Lebih sakit membaca ini daripada tidak menemukan nama gue di pengumuman UMPTN. Tidak bermain bola adalah situasi terburuk yang bisa gue bayangkan, daripada tidak punya payung saat hujan deras atau tidak punya pacar selama sekolah. Dan kini, udah 3 bulan lebih lamanya gue istirahat dari lapangan. 3 bulan tidak menyenangkan yang tidak ingin gue alami lagi.

Well, gue gak mau curhat sebenernya. Gue akan tambahin sedikit bobot dalam tulisan ini. David Conn, si jurnalis sport business pernah bilang dalam salah satu chapter di bukunya tentang lost generation of football yang terjadi di Inggris, yang notabene negara yang mendaulat diri sebagai penemu sepak bola.

Conn bilang bahwa ciri paling kentara dari modernisasi sepak bola adalah di dunia penyiaran. Rupert Murdoch melalui Sky Sports yang menjadikan sepak bola sebagai tontonan berbayar telah mengubah paradigma orang-orang Inggris. Paradigma itu adalah menjadi penonton yang baik karena stasiun TV menayangkan tontonan bagus, yang sayang untuk dilewatkan. Tidak hanya siaran langsung, tapi juga highlight pertandingan dan analisa canggih dari para pundit berjas dan berdasi, tidak mau kalah necis dengan pengamat pasar modal ataupun pengacara. Tayangan sepak bola sudah dikemas sedemikian ruma sehingga para pemirsa termanjakan, dan uang berlangganan yang mereka keluarkan terasa tidak percuma. Ya terang saja, kalau sudah mengeluarkan uang untuk berlangganan, masak sih kita harus beranjak dari sofa sambil makan pizza dan minum berkaleng-kaleng soda atau bir? Ngapain juga capai-capai main bola di lapangan, mendingan nonton orang main aja di TV. Kebiasaan ini juga membawa dampak obesitas, yang akhirnya makin mengurangi produksi generasi sehat yang mampu menjadi pesepakbola.

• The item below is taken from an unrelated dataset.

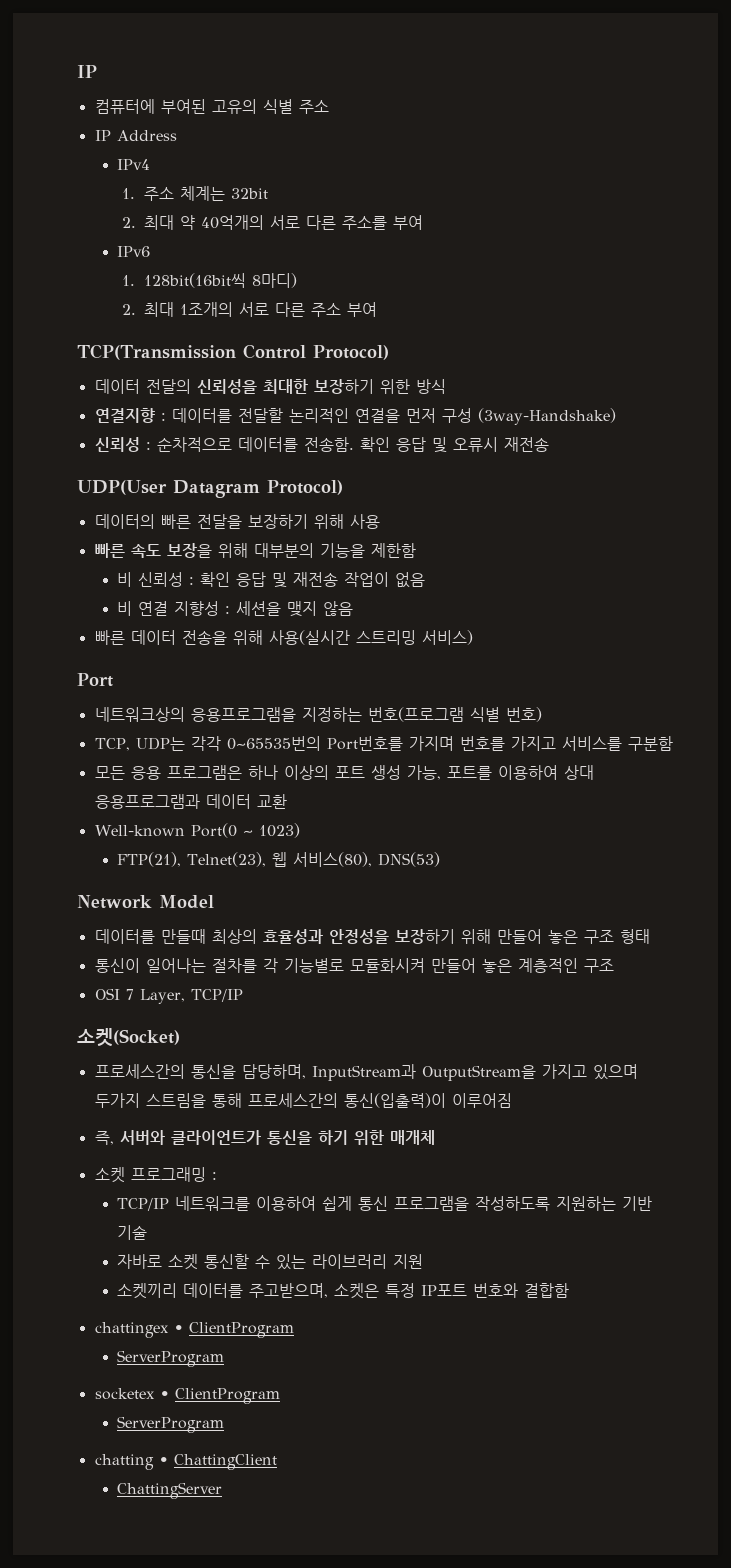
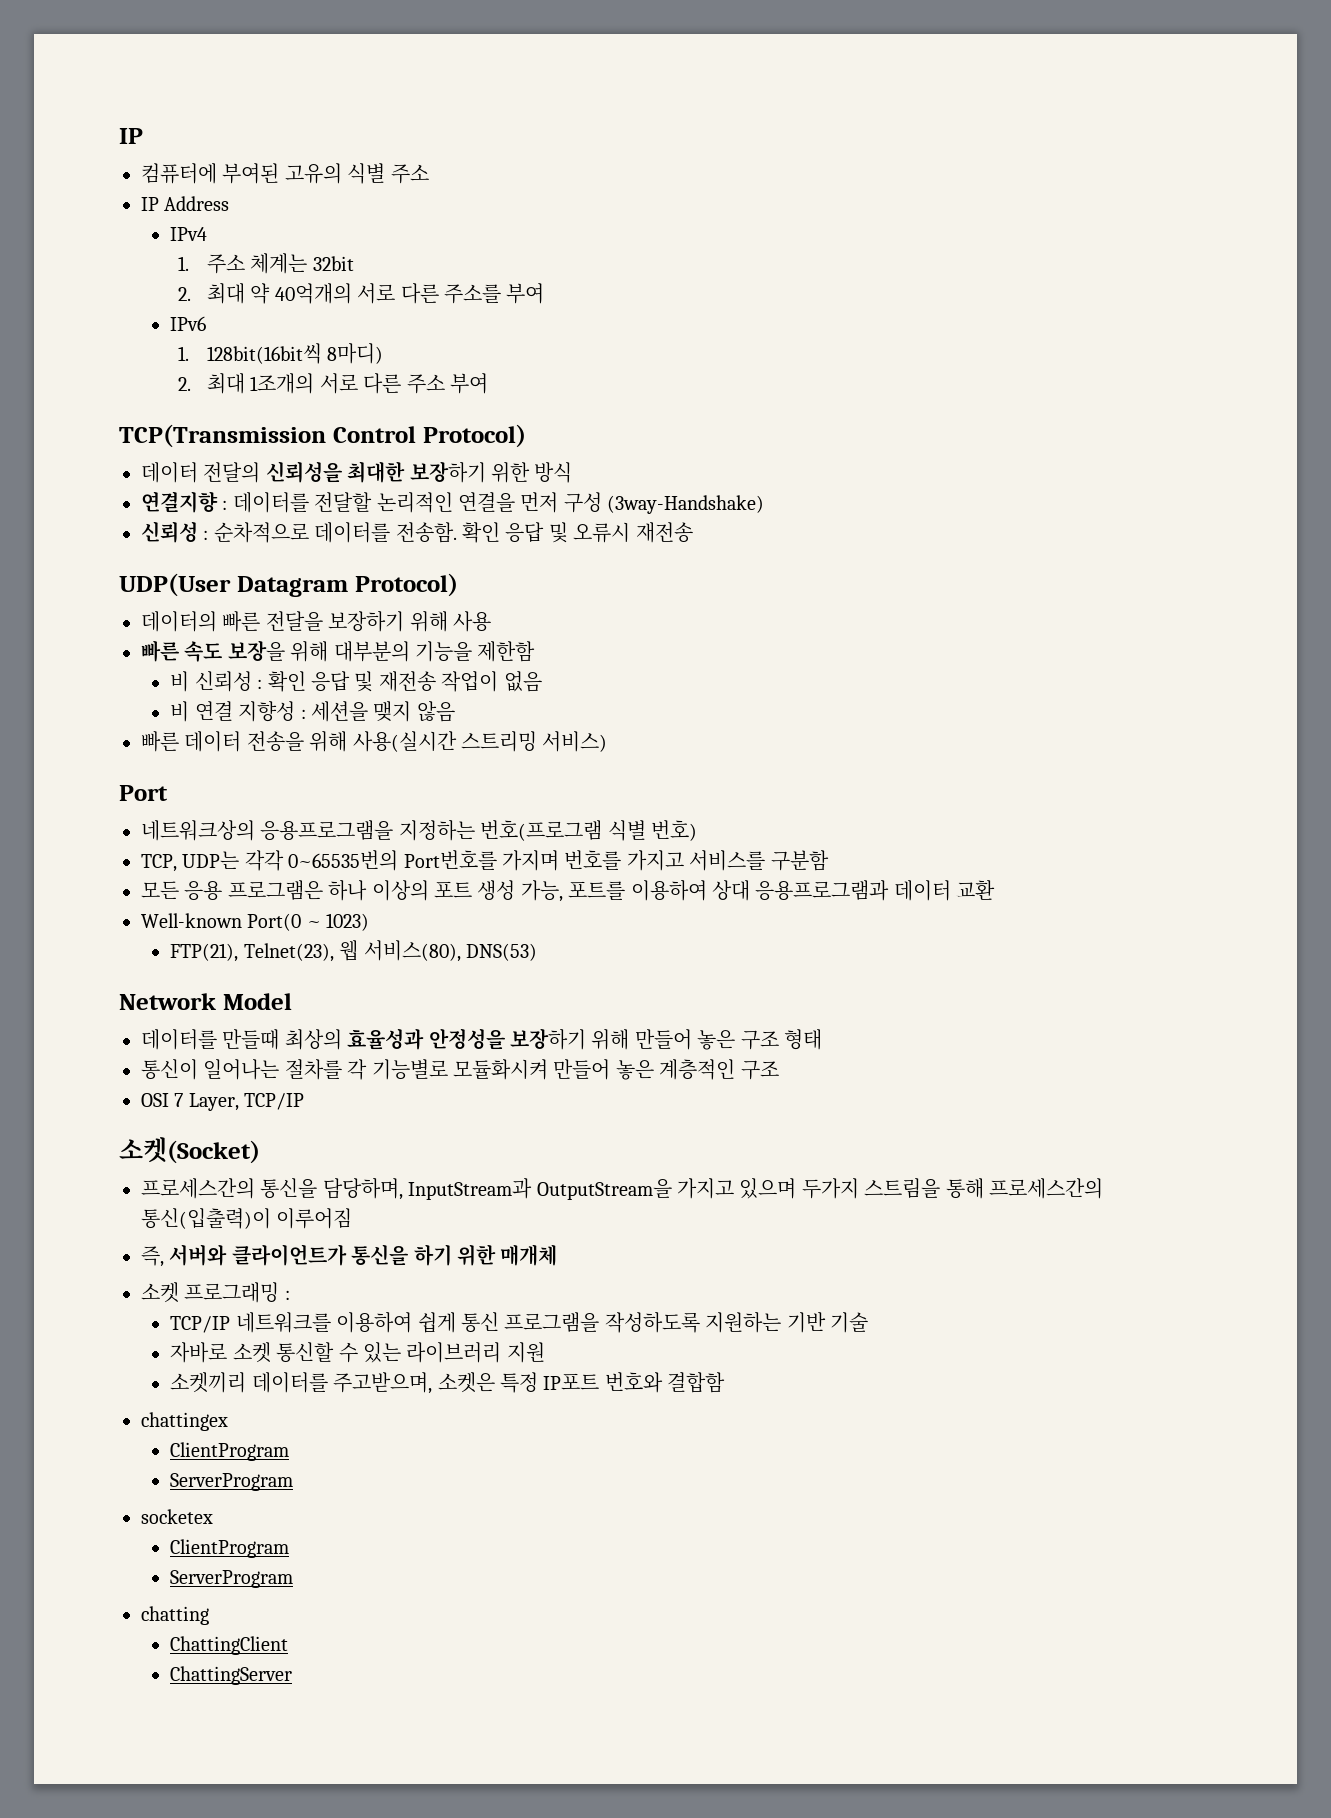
[173,1325,183,1333] • -> (228, 1421) //
[159,1391,169,1399] • -> (213, 1516) //
[158,1457,168,1465] • -> (209, 1615) //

Terdengar berlebihan? Fenomena ini kemudian berkembang lebih liar. Dari revolusi penyiaran, kemajuan sektor industri pada akhirnya membutuhkan terlalu banyak ruang untuk pembangunan kantor dan gedung mereka. Ruang publik tereduksi, lapangan bola dihabisi. Semakin sulit bermain bola jika lapangan rumput plastik yang tersedia memaksa kita merogoh kocek 300 ribu rupiah perjamnya, atau kira-kira seorang anak sekolah harus patungan 30 ribu rupiah untuk bermain bersama teman-temannya. Tidak heran, lebih banyak anak muda yang lebih memilih nongkrong di minimarket dengan modal 30 ribu perak itu, karena bisa mendapatkan seporsi junk food dan segelas sirop beku, plus bisa ngegodain cewek.

Balik lagi ke absennya gue dari lapangan. Well, sudah saatnya mengakhiri penderitaan ini. Gue harus segera kembali ke lapangan dan dapetin lagi hal-hal yang bisa bikin gue seneng. Jadi seorang pria beranak satu di usia boring 30an bukan berarti menghilang dari lapangan. Bagaimanapun juga, sepak bola lebih enak dimainkan daripada sekadar dibicarakan atau ditonton saja. Ayo main bola!